Look for the word "QuranTree" in the records, and copy each line where it appears.

Data entries:
- Opening Delimiter -
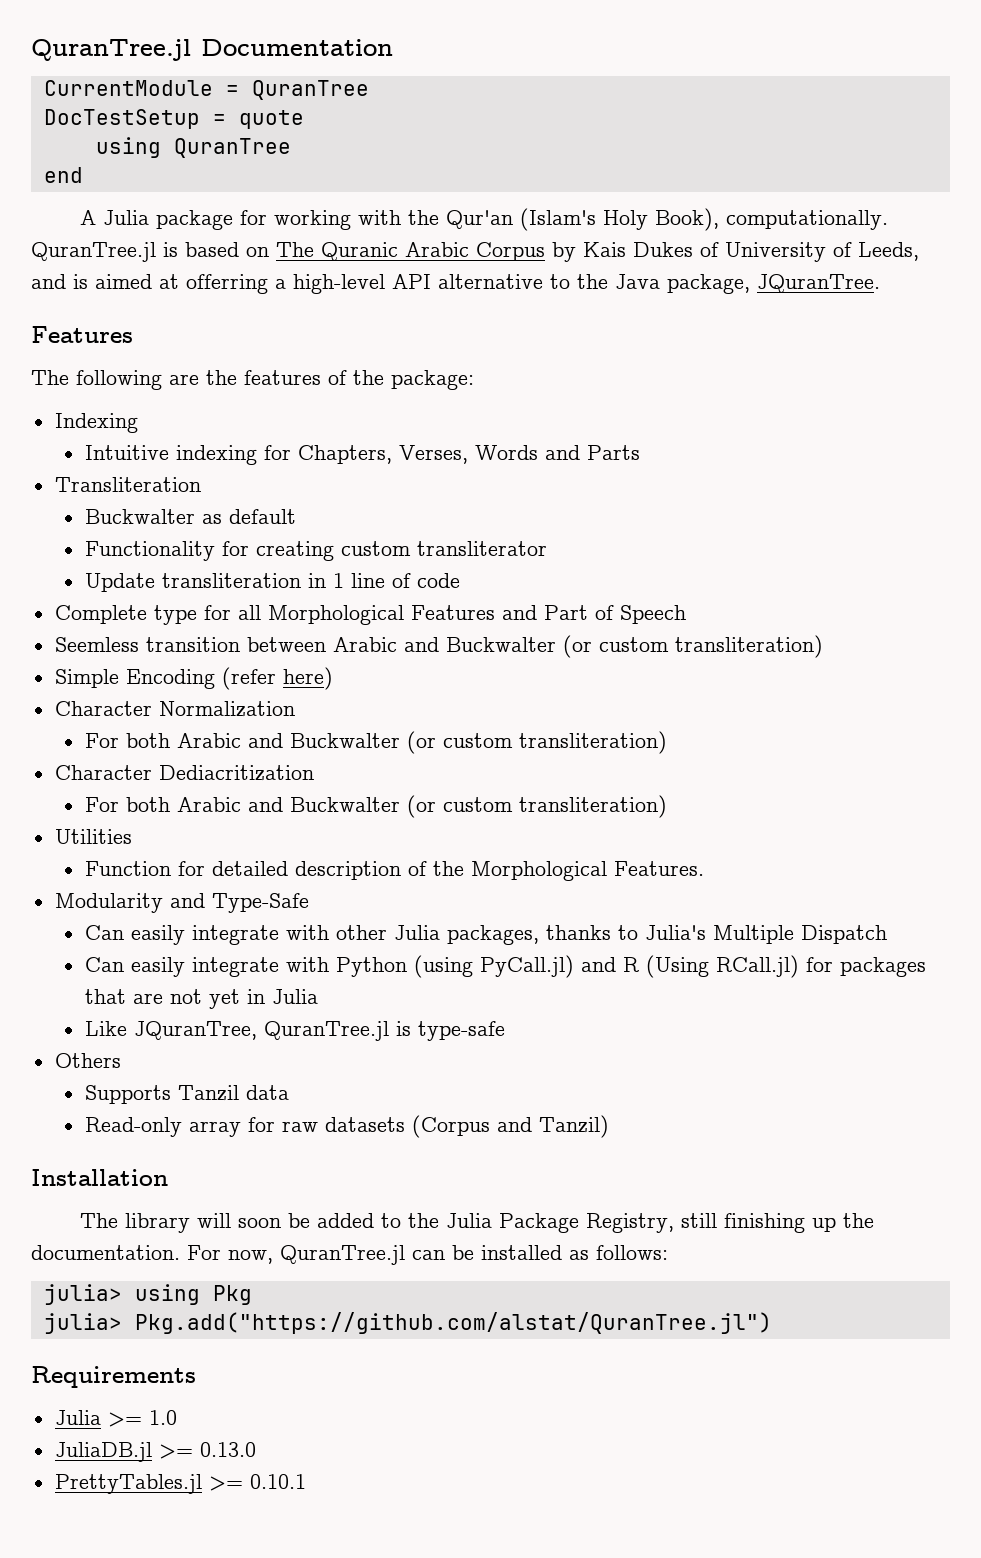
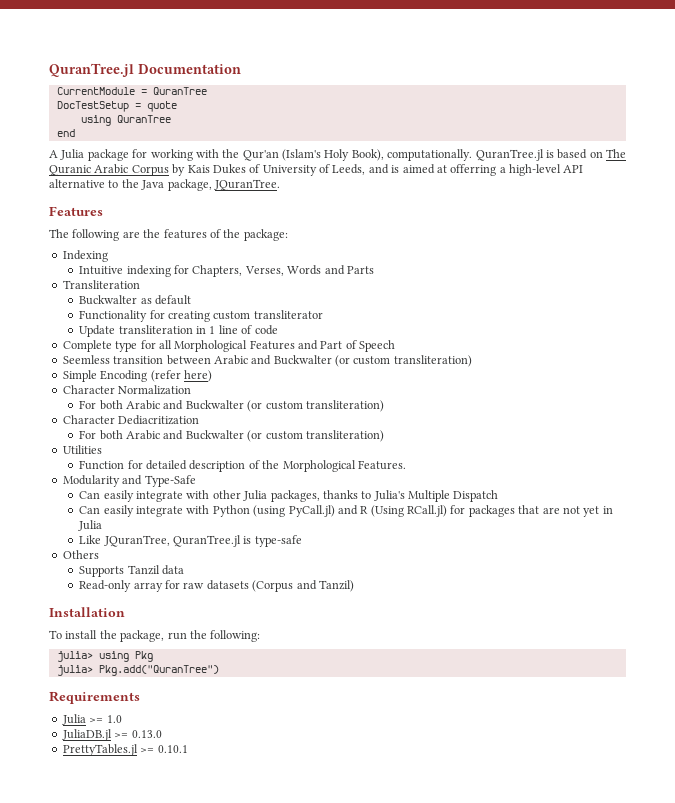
[80,1213,875,1233] [31,1245,668,1265] The library will soon be added to the Julia Package Registry, still finishing up the documentation. For now, QuranTree.jl can be installed as follows: -> [49,630,261,642] To install the package, run the following:
[134,1312,772,1334] Pkg.add("https://github.com/alstat/QuranTree.jl") -> [98,665,219,676] Pkg.add("QuranTree")

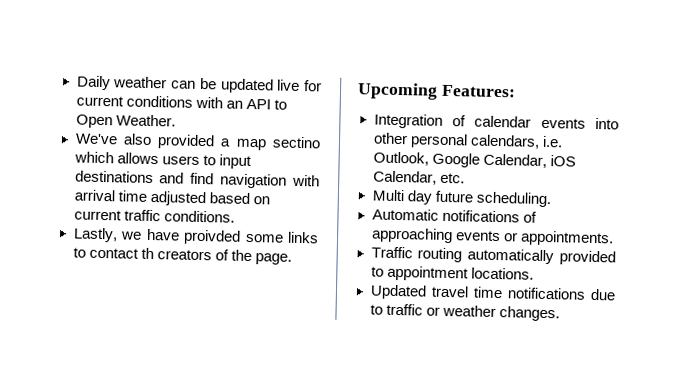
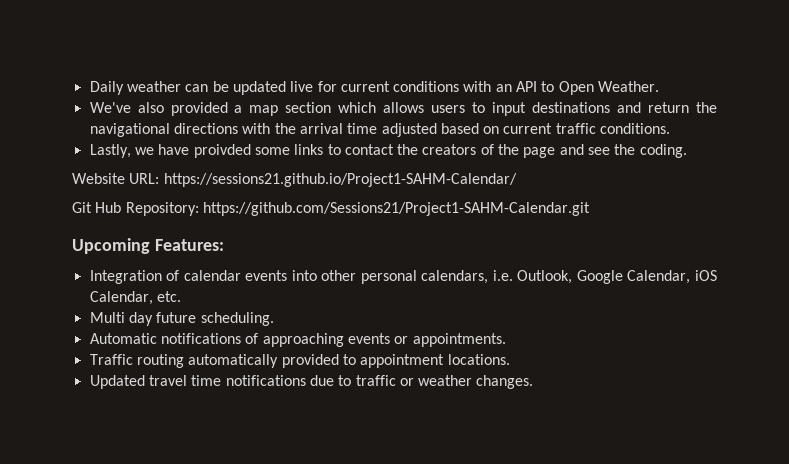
[272,136,321,149] sectino -> [285,102,332,113] section
[190,172,320,189] find navigation with -> [648,102,717,113] [89,123,296,137] return the navigational directions with the
[140,247,154,260] th -> [397,144,419,155] the
[254,253,292,265] page. -> [523,144,687,158] [72,173,517,187] [72,202,590,216] page and see the coding. // Website URL: https://sessions21.github.io/Project1-SAHM-Calendar/ // Git Hub Repository: https://github.com/Sessions21/Project1-SAHM-Calendar.git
- Closing Delimiter -
Reply to the task:
[80,1213,875,1233] [31,1245,668,1265] The library will soon be added to the Julia Package Registry, still finishing up the documentation. For now, QuranTree.jl can be installed as follows: -> [49,630,261,642] To install the package, run the following:
[134,1312,772,1334] Pkg.add("https://github.com/alstat/QuranTree.jl") -> [98,665,219,676] Pkg.add("QuranTree")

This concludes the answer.